Sul penultimo numero di Internazionale, la giornalista britannica Jennifer Grego chiude così la sua ottima recensione al film La mia classe di Daniele Gaglianone: “meriterebbe una distribuzione più ampia”.
Ne sono convinto anch’io, non foss’altro perché sono uno dei produttori del film. Proprio per questo non posso entrare nel merito delle sue qualità, ma posso sicuramente registrare il giudizio mediamente più che positivo dei critici e soprattutto della decina di migliaia di spettatori che fin qui hanno potuto vederlo.
Il film, prodotto anche in collaborazione con Raicinema, è stato da subito ritenuto non idoneo a 01, la distribuzione di casa Rai. E’ stato bocciato da Lucky Red, Teodora, Good Films, perché ritenuto ora non in linea con la politica aziendale, ora troppo sperimentale. Solo Officine Ubu ha formulato una proposta di distribuzione, che noi produttori abbiamo preferito non accettare, perché troppo dispendiosa. Allora abbiamo deciso di procedere all’autodistribuzione con il nostro ormai storico marchio Pablo. Ci siamo trovati a scontrarci da subito con una delle tante anomalie del nostro Sistema cinema: a Torino e Roma, le due città in cui su carta il film più garantiva un minimo di riscontro, le sale che volevano programmarlo non hanno avuto la possibilità di farlo, perché sotto l’egida di Circuito Cinema, che non ha dato il suo assenso. Fabio Fefè, uomo chiave di Circuito Cinema, mio amico da anni che mi ha aiutato a rendere Pablo un marchio che dal 1998 ha significato qualità ma soprattutto dignità, non so bene perché ha preferito non rispondere neanche ad un accorato messaggio personale. Ci siamo rimboccati le maniche e abbiamo deciso di fare senza, anche e soprattutto grazie ai molti esercenti che in Italia ancora lottano per l’indipendenza e per un cinema di qualità.
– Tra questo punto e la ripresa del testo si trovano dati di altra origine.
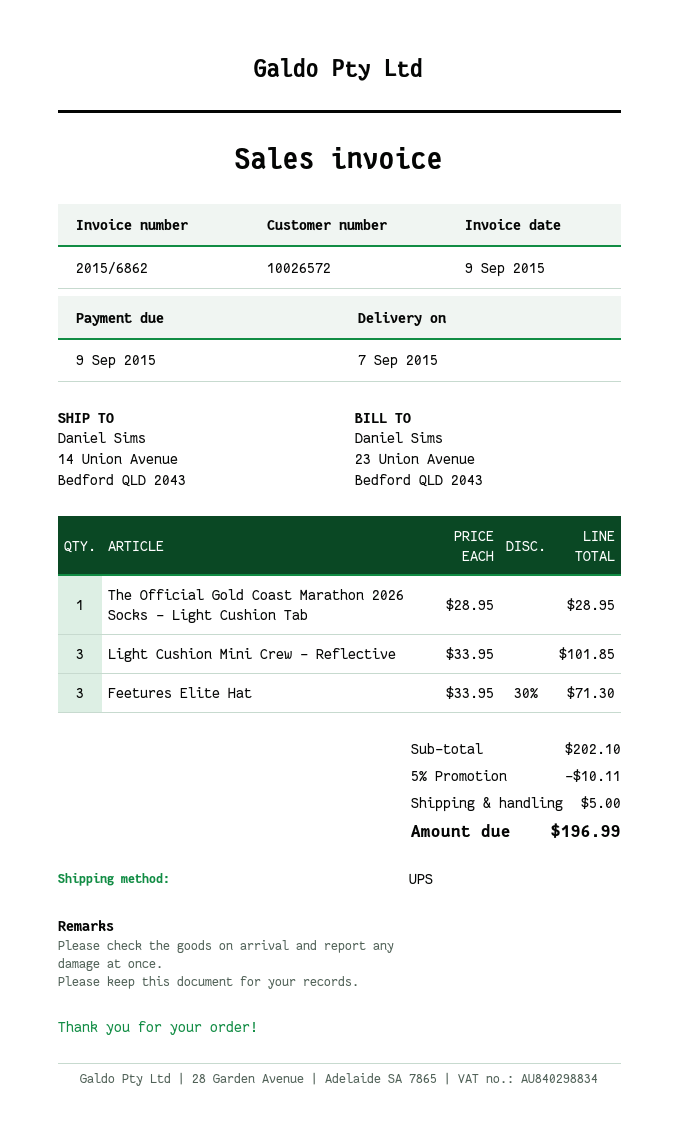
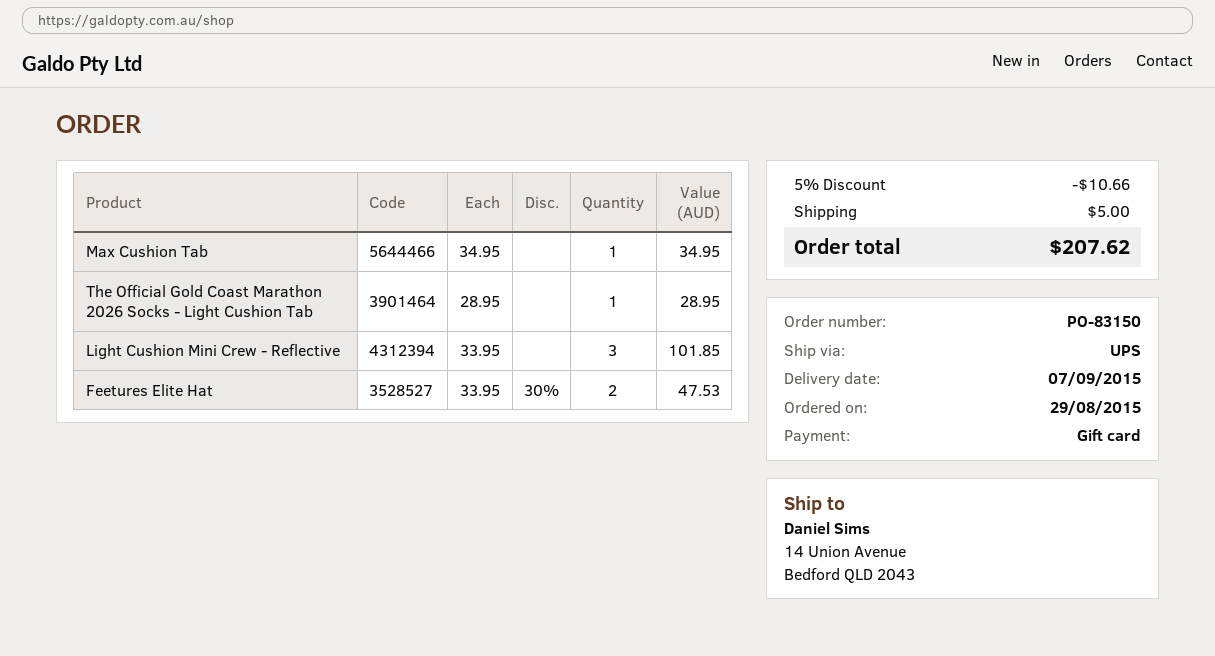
Feetures Elite Hat: 3 x 33.95 - 30% = 71.30 -> 2 x 33.95 - 30% = 47.53
Max Cushion Tab: none -> 1 x 34.95 = 34.95
discount: 5% = 10.11 -> 5% = 10.66
total: 196.99 -> 207.62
Grazie a loro, a cominciare da Antonio Sancassani a Milano e a Fabio Meloni a Roma, il film ha iniziato a vivere e per certi versi, nel suo piccolo, ci è esploso tra le mani, in decine e decine di città in cui il film è stato, è, sarà in programmazione. E il fenomeno non accenna a fermarsi, anzi.
Io non lo so se tutto questo sia giusto o no. Io credo che l’unico modo di rispondere a tutto questo sia continuare a fare, senza piangersi addosso, tenendo alta la testa. Addirittura rilanciando: Napoli è una città troppo difficile dal punto di vista cinematografico, dove il potere è più o meno nelle mani di due persone che non amano rispondere, dove in questi giorni chiude un cinema importante come l’Arcobaleno? E io allora il film da giovedì 13 febbraio lo programmo all’Auditorium occupato Carla e Valerio Verbano (Mezzocannone 14), in un posto nel pieno centro della città, in cui ci sono un gruppo di persone con cui nel frattempo stiamo lavorando ad un progetto meraviglioso che si chiama Laboratorio Mina, che osa sognare che si possa costruire, da Scampia a Mezzocannone, un polo assolutamente autonomo di studio, ricerca e realizzazione di un cinema che sappia rispondere affermativamente alla domanda che Valerio Mastandrea fa a Daniele Gaglianone nel film: serve ancora a qualcosa fare un film?
Sarebbe bello che la cittadinanza napoletana assediasse, per così dire rioccupasse l’Auditorium, perché anche dalla militanza degli spettatori passa la nostra resistenza.